Vaheguru Ji Ka Khalsa Vaheguru Ji Ki Fateh.

I'm almost 22, but I don't feel like an adult. I don't feel that I ever made the transition to adulthood.

Disclaimer: It's not that I'm immature or have an easy life. I've always been told I'm too mature for my age, and a lot has happened in my life which has given me more stress and responsibility than most people my age.

It's just the way that I act and carry myself, I don't feel like I'm an adult. All I have to do is turn on TV to see people younger than me who are so confident, assertive, so far in their lives - they're in long term relationships, they're very independent, have experienced so much etc.

I'm quiet, my voice is soft and quiet and it often annoys me that I don't project it and come across as this confident adult. I don't think I look like an adult, I don't dress in flashy clothes like those around me, I'm not bothered about fashion. I don't go out much. I have friends but I prefer to see them only every so often... seems like others would be out shopping in London every other day, whereas I'm at home reading. During the holidays, my life is quite unproductive.

I'm at university, so I haven't gone out to the world of work yet. I have a job, but I work from home. I know I'm lacking in confidence and assertiveness so that's probably a big obstacle for me.

I think I might need to 'grow up', but I don't know what that means for me. I have responsibility, I look after my single mother and grandmother, cook, clean, focus on uni work. But maybe not enough independence for my age- I like out at uni, yes, but I can't drive and I don't go out except to programmes for example. I guess I feel like my mind is child-like. I'm mature, and although I know I'm not 'pure' or whatever, I feel like I'm too innocent minded at this age and it won't help me in the world.

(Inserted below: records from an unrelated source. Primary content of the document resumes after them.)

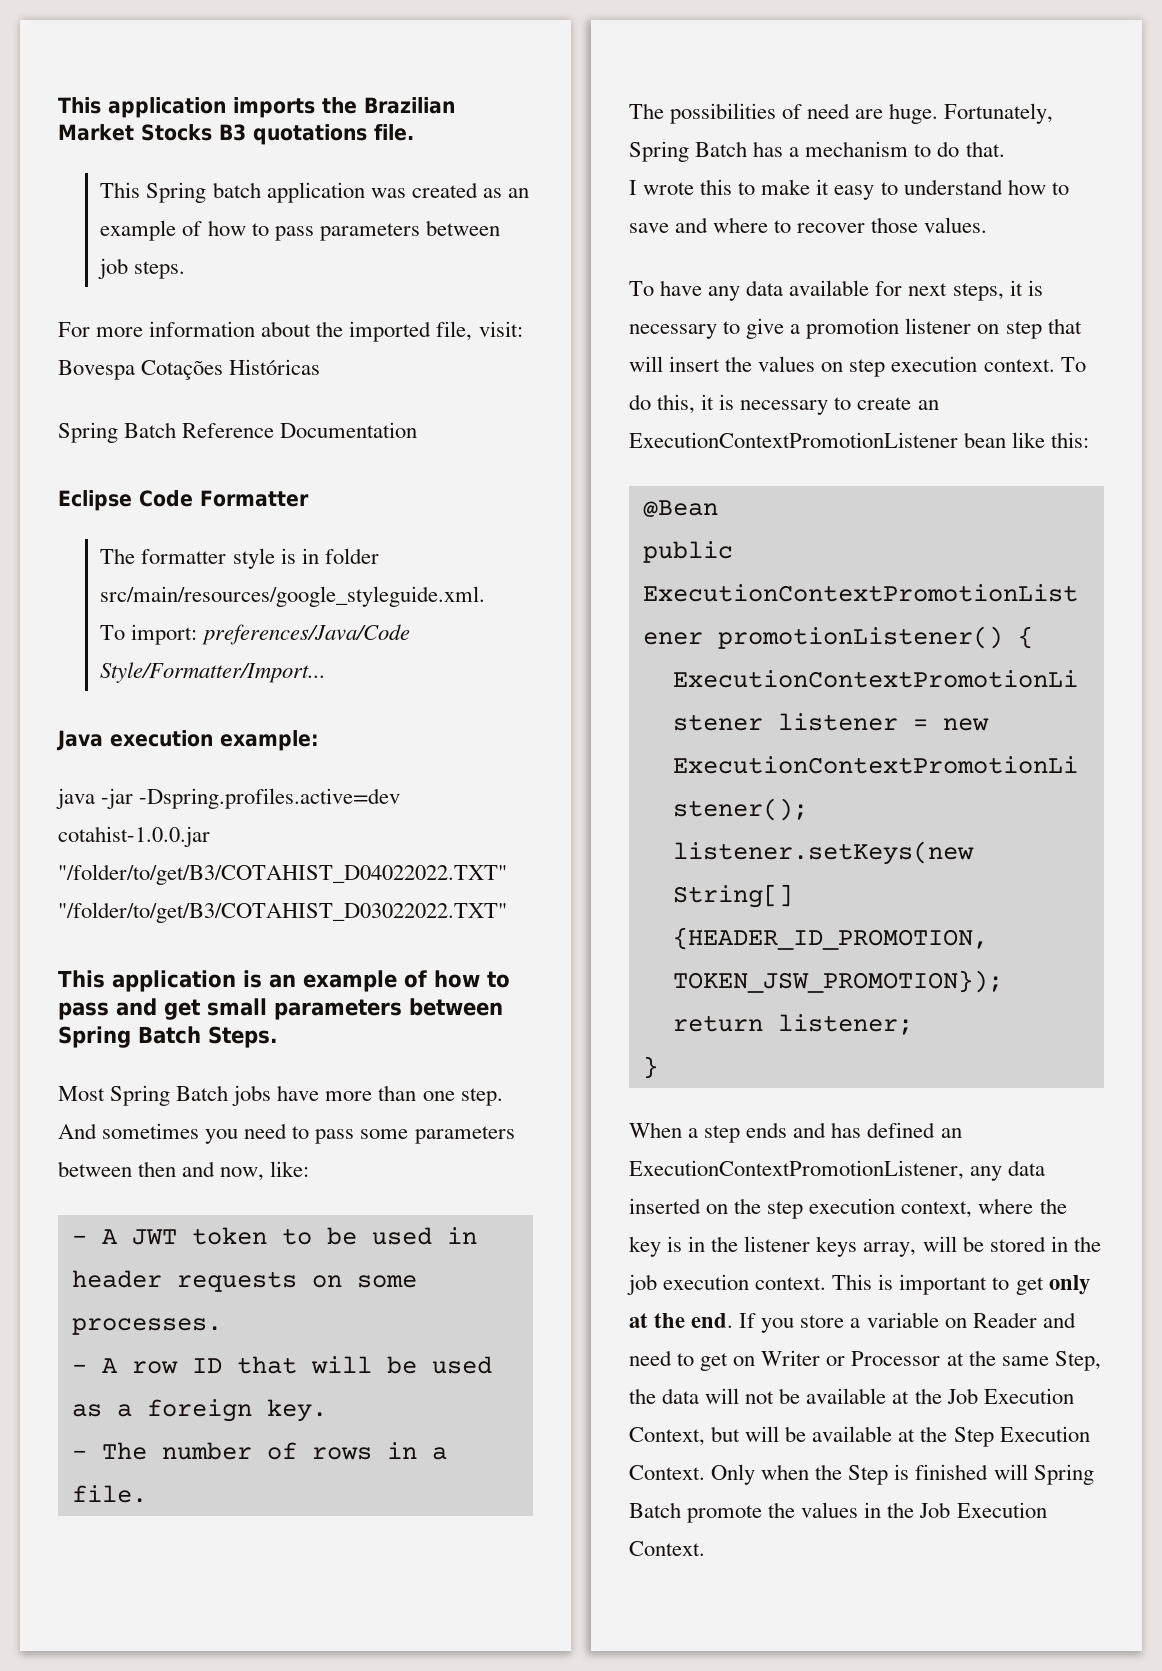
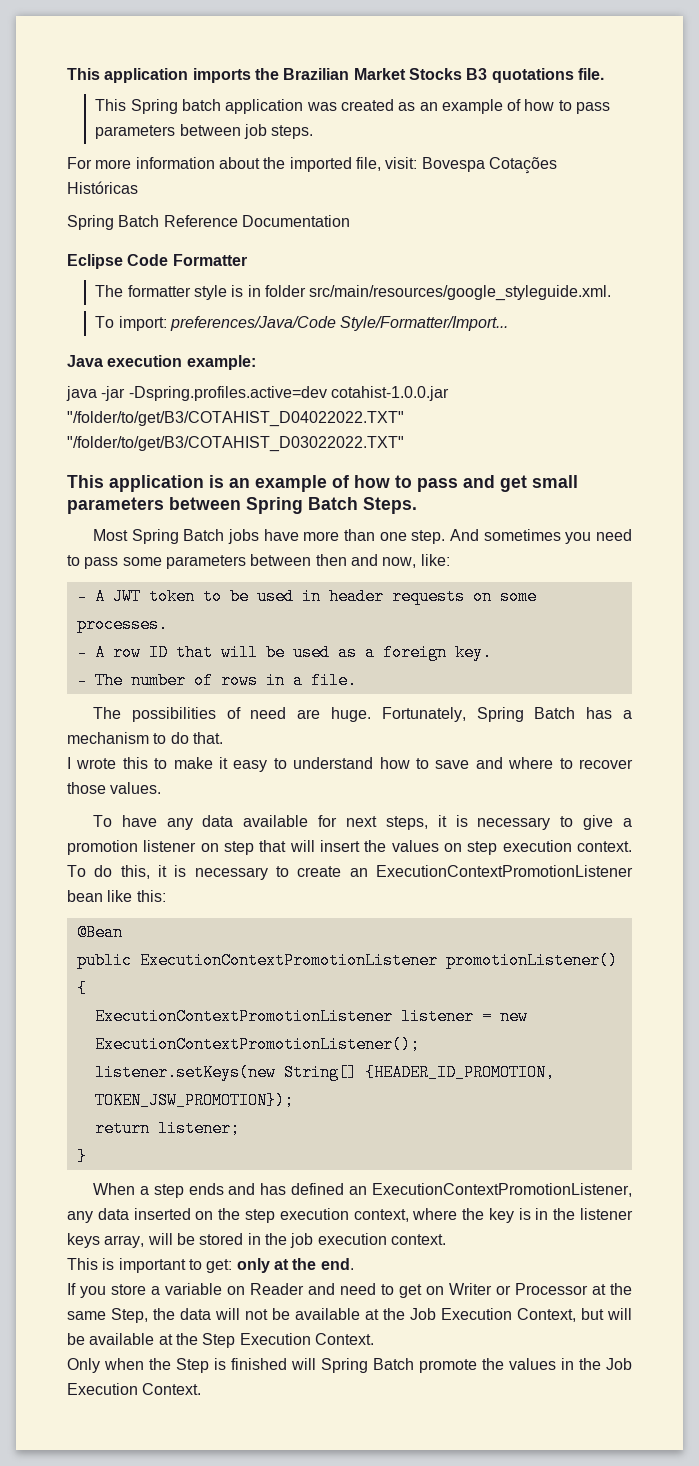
(827, 1283) none -> (446, 1239) //
[1015,1277,1044,1295] get -> [206,1259,233,1273] get:
(734, 1320) none -> (354, 1264) //
(705, 1472) none -> (374, 1339) //

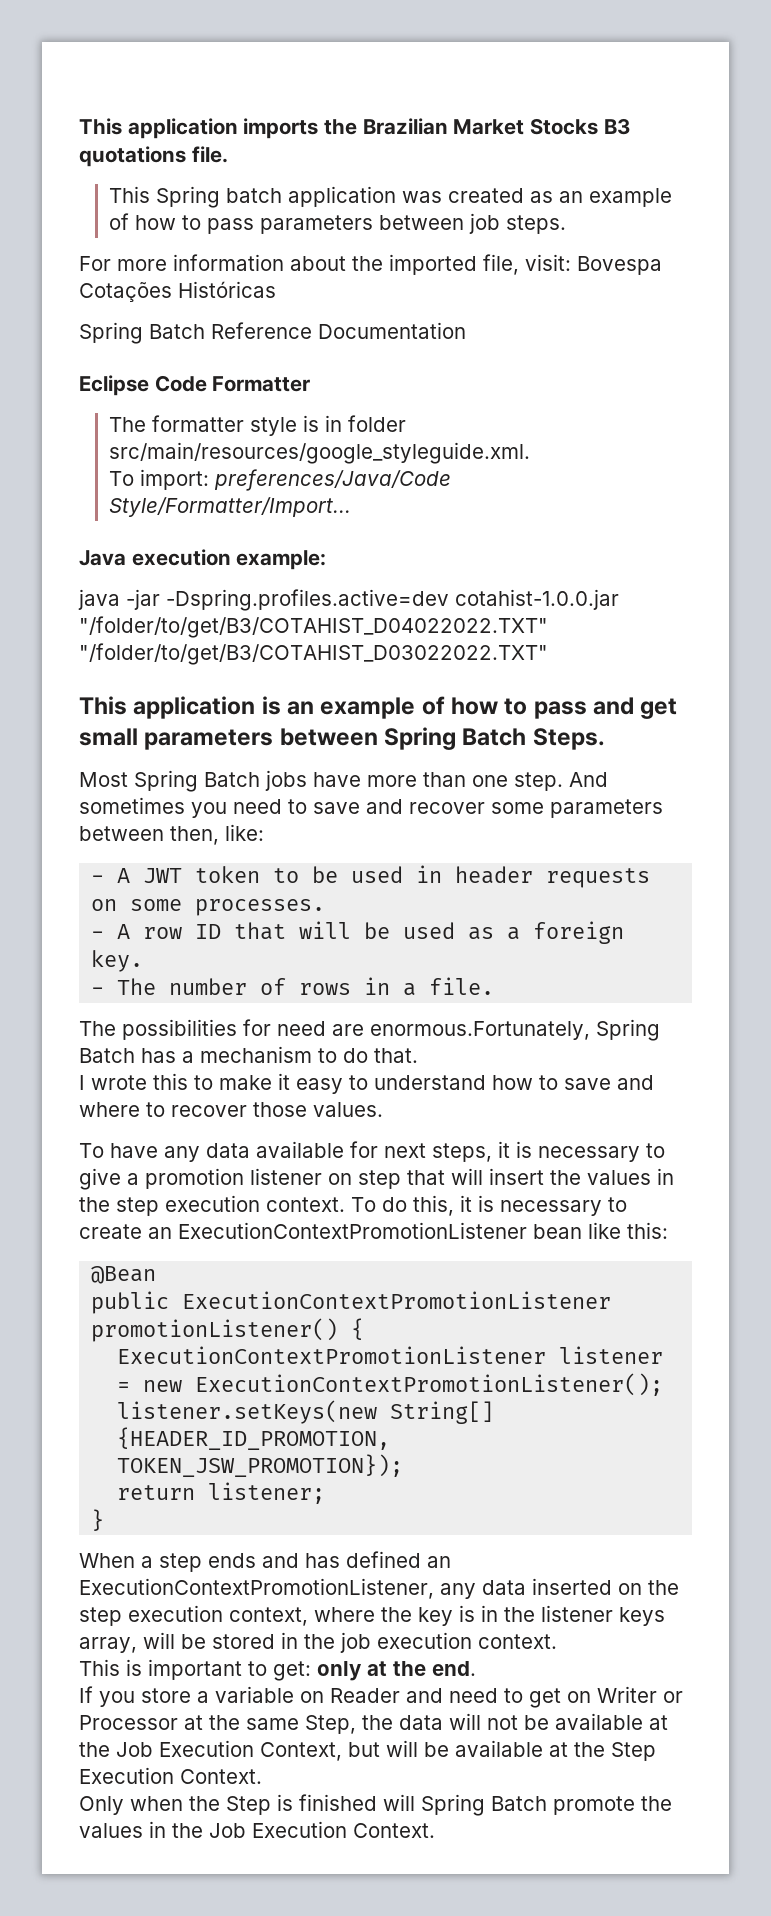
[84,554,417,569] pass some parameters between then and now, -> [313,799,663,818] [79,826,219,845] save and recover some parameters between then,
[226,707,241,719] of -> [243,1019,271,1036] for
[330,707,466,722] huge. Fortunately, -> [370,1021,590,1040] enormous.Fortunately,
[443,843,462,852] on -> [657,1168,674,1185] [79,1197,110,1212] in the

I guess I see other people who are quite independent, out-spoken, loud and confident, and I'm still such a feeble quiet girl who doesn't speak much. I don't know if this is a Gursikhi thing, like I'm supposed to speak sweetly and maintain an innocent mind so it's okay. But am I just a kid in a young adults body?

It's just a bit disheartening. Sisters, do any of you feel this way? How to cope in a world where those my age are miles ahead of me? At uni, for example... everyone around me is always going out, driving to places, going on holidays with friends... I don't to do those things but I do feel like a kid in many ways.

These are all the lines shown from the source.